The musical, which tells the story of Irish immigrants and Black Americans living together in New York City during the Civil War, opened at the Ethel Barrymore Theatre on April 3. Since starting performances, the production has encountered a number of challenges, including performance cancellations due to COVID-19 cases in the cast, as well as low box office receipts throughout the run. 

In the most recent week of grosses, ended July 7, the production brought in just $300,000 and played to a capacity of 55 percent. The show brought in its highest gross on record, $387,669, in the week following the Tony Awards, where Joaquina Kalukango took home the award for best leading actress in a musical and delivered a stand-out performance of “Let It Burn,” which brought the audience at the ceremony to their feet. 

Still, that alone could not save the show. 

“We wanted to give Paradise Square every chance to succeed, but various challenges proved insurmountable. We endured two COVID shutdowns, including 13 days right after our opening night, which resulted in a crucial loss of marketing momentum. The show, produced after the start of the pandemic, was not eligible for SVOG funds and was without the benefit of indemnity as insurers would no longer cover new productions for losses due to COVID. Even with significant award recognition and the sensational performance delivered by Joaquina Kalukango and our cast on the Tony Awards broadcast, we only saw a modest bump at the box office,” producer Garth Drabinsky said in the press release. 

Many productions on Broadway this season have been grappling with the lower number of tourists in the city, which has hurt attendance and led to the impending closures of productions such as Come From Away and Dear Evan Hansen.

However, this particular production was followed by controversy from the start. This was meant to be the comeback for Drabinsky, who spent years in jail after being convicted of fraud and forgery in Ontario Superior Court. Drabinsky was formerly the chief executive of Livent, the theatrical production company behind shows such as Ragtime and Kiss of the Spider Woman, and was convicted, alongside his business partner, for misstating the company’s financial statements between 1993 and 1998. 

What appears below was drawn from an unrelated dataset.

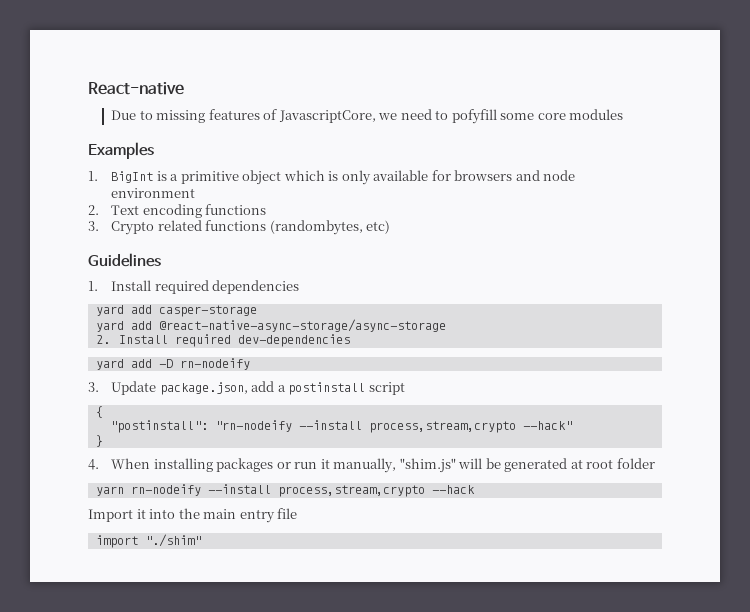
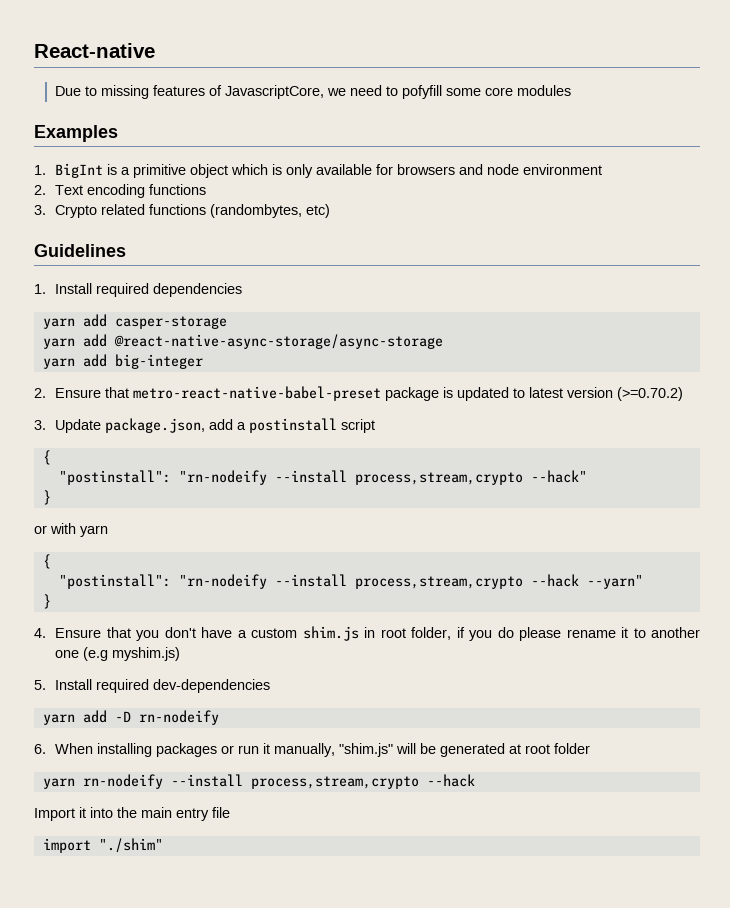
[95,305,124,316] yard -> [42,318,75,329] yarn
[95,321,124,332] yard -> [42,338,75,349] yarn
[95,334,351,347] [95,358,250,370] 2. Install required dev-dependencies // yard add -D rn-nodeify -> [42,354,203,369] [34,386,684,401] yarn add big-integer // 2. Ensure that metro-react-native-babel-preset package is updated to latest version (>=0.70.2)
[88,459,99,470] 4. -> [34,523,108,537] [42,554,51,569] [58,574,643,589] [42,594,51,609] [34,626,701,641] [55,647,181,661] [34,679,271,693] [42,710,219,725] [34,744,46,754] or with yarn // { // "postinstall": "rn-nodeify --install process,stream,crypto --hack --yarn" // } // 4. Ensure that you don't have a custom shim.js in root folder, if you do please rename it to another one (e.g myshim.js) // 5. Install required dev-dependencies // yarn add -D rn-nodeify // 6.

The production, which was capitalized for up to $15 million, has been followed by reports of late payments to suppliers, and, as reported by The New York Times, an early contract dispute between Actors’ Equity and the production, in which the union instructed that actors not to show up for one day of rehearsals. 

The musical features direction by Moisés Kaufman and choreography by Bill T. Jones. The book is written by Christina Anderson, Craig Lucas and Larry Kirwan, with music by Jason Howland, lyrics by Nathan Tysen and Masi Asare, additional music by Larry Kirwan, and was inspired in part by the songs of Stephen Foster. 

A national tour of Paradise Square is being planned for the 2023-2024 season and international productions are also being planned. An original Broadway cast recording is scheduled to be released in September.